WORK REQUEST.
All lines from the one that contains "column Tel_est. | position: 5 -> none" through the final line of the entries must be repeated exactly. No other lines belong in the output.

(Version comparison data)
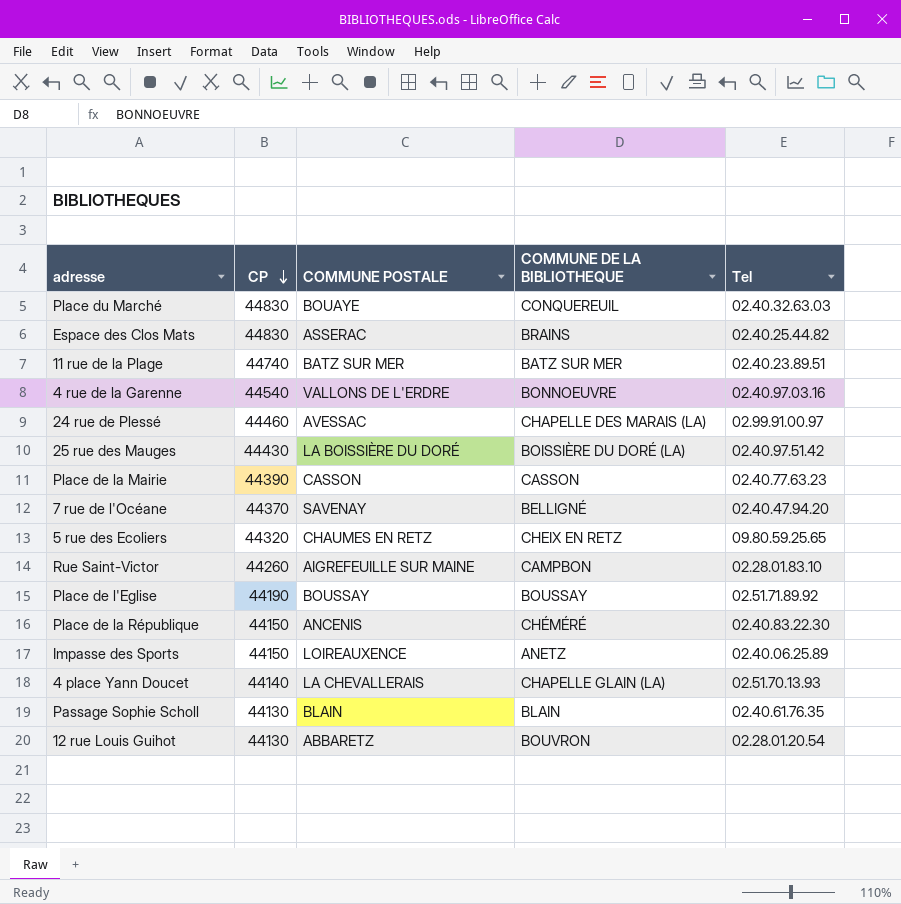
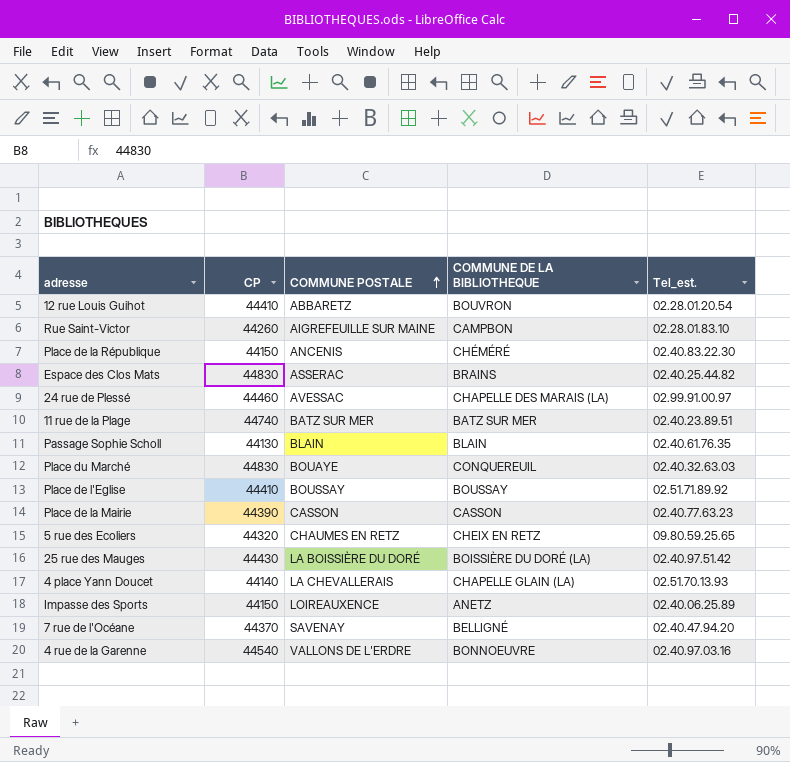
row order: CP descending -> COMMUNE POSTALE ascending
column name: Tel -> Tel_est.
12 rue Louis Guihot | CP: 44130 -> 44410
Place de l'Eglise | CP: 44190 -> 44410

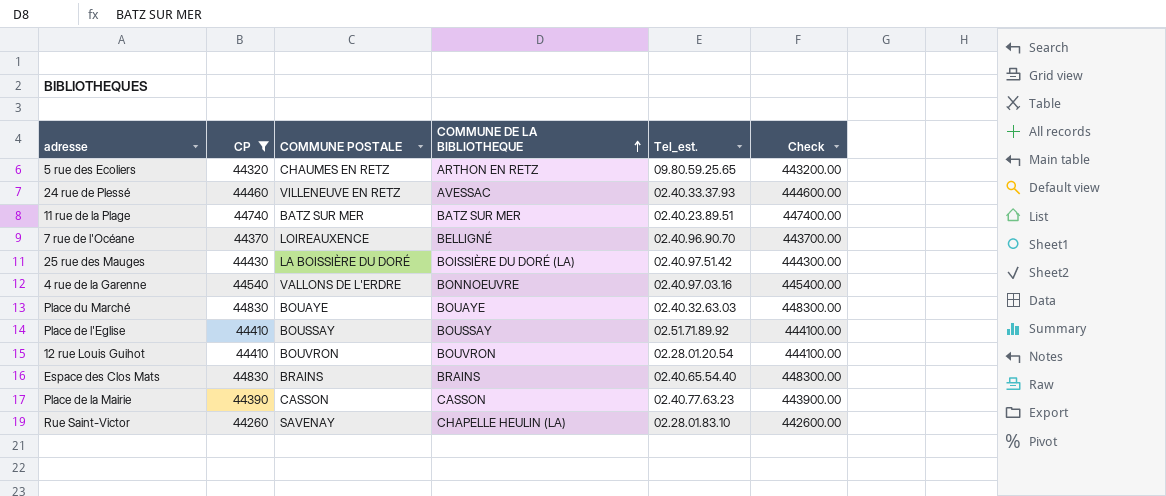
filter: none -> CP >= 44260
row order: COMMUNE POSTALE ascending -> COMMUNE DE LA BIBLIOTHEQUE ascending
column Check | formula: none -> [CP] * 10
5 rue des Ecoliers | COMMUNE DE LA BIBLIOTHEQUE: CHEIX EN RETZ -> ARTHON EN RETZ
24 rue de Plessé | COMMUNE POSTALE: AVESSAC -> VILLENEUVE EN RETZ
24 rue de Plessé | COMMUNE DE LA BIBLIOTHEQUE: CHAPELLE DES MARAIS (LA) -> AVESSAC
24 rue de Plessé | Tel_est.: 02.99.91.00.97 -> 02.40.33.37.93
7 rue de l'Océane | COMMUNE POSTALE: SAVENAY -> LOIREAUXENCE
7 rue de l'Océane | Tel_est.: 02.40.47.94.20 -> 02.40.96.90.70
Place du Marché | COMMUNE DE LA BIBLIOTHEQUE: CONQUEREUIL -> BOUAYE
12 rue Louis Guihot | COMMUNE POSTALE: ABBARETZ -> BOUVRON
Espace des Clos Mats | COMMUNE POSTALE: ASSERAC -> BRAINS
Espace des Clos Mats | Tel_est.: 02.40.25.44.82 -> 02.40.65.54.40
Rue Saint-Victor | COMMUNE POSTALE: AIGREFEUILLE SUR MAINE -> SAVENAY
Rue Saint-Victor | COMMUNE DE LA BIBLIOTHEQUE: CAMPBON -> CHAPELLE HEULIN (LA)

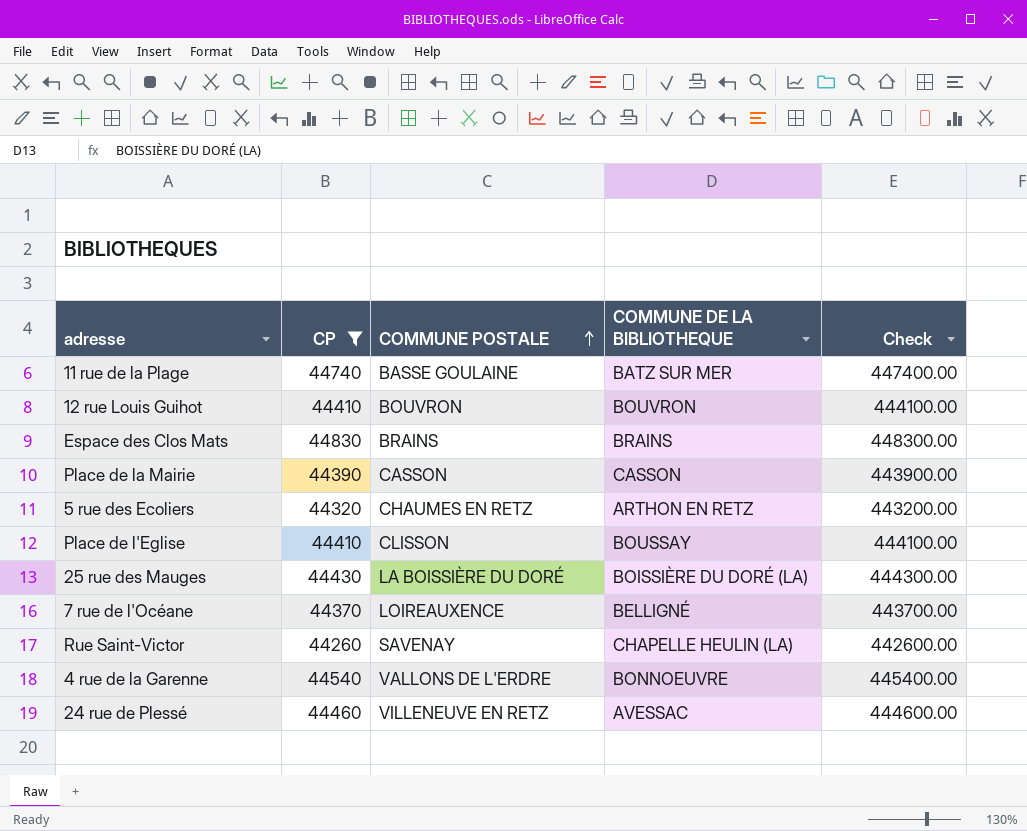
row order: COMMUNE DE LA BIBLIOTHEQUE ascending -> COMMUNE POSTALE ascending
column Tel_est. | position: 5 -> none
row Place du Marché: 44830 | BOUAYE | BOUAYE | 02.40.32.63.03 | 448300.00 -> none
11 rue de la Plage | COMMUNE POSTALE: BATZ SUR MER -> BASSE GOULAINE
Place de l'Eglise | COMMUNE POSTALE: BOUSSAY -> CLISSON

YOUR SOLUTION.
column Tel_est. | position: 5 -> none
row Place du Marché: 44830 | BOUAYE | BOUAYE | 02.40.32.63.03 | 448300.00 -> none
11 rue de la Plage | COMMUNE POSTALE: BATZ SUR MER -> BASSE GOULAINE
Place de l'Eglise | COMMUNE POSTALE: BOUSSAY -> CLISSON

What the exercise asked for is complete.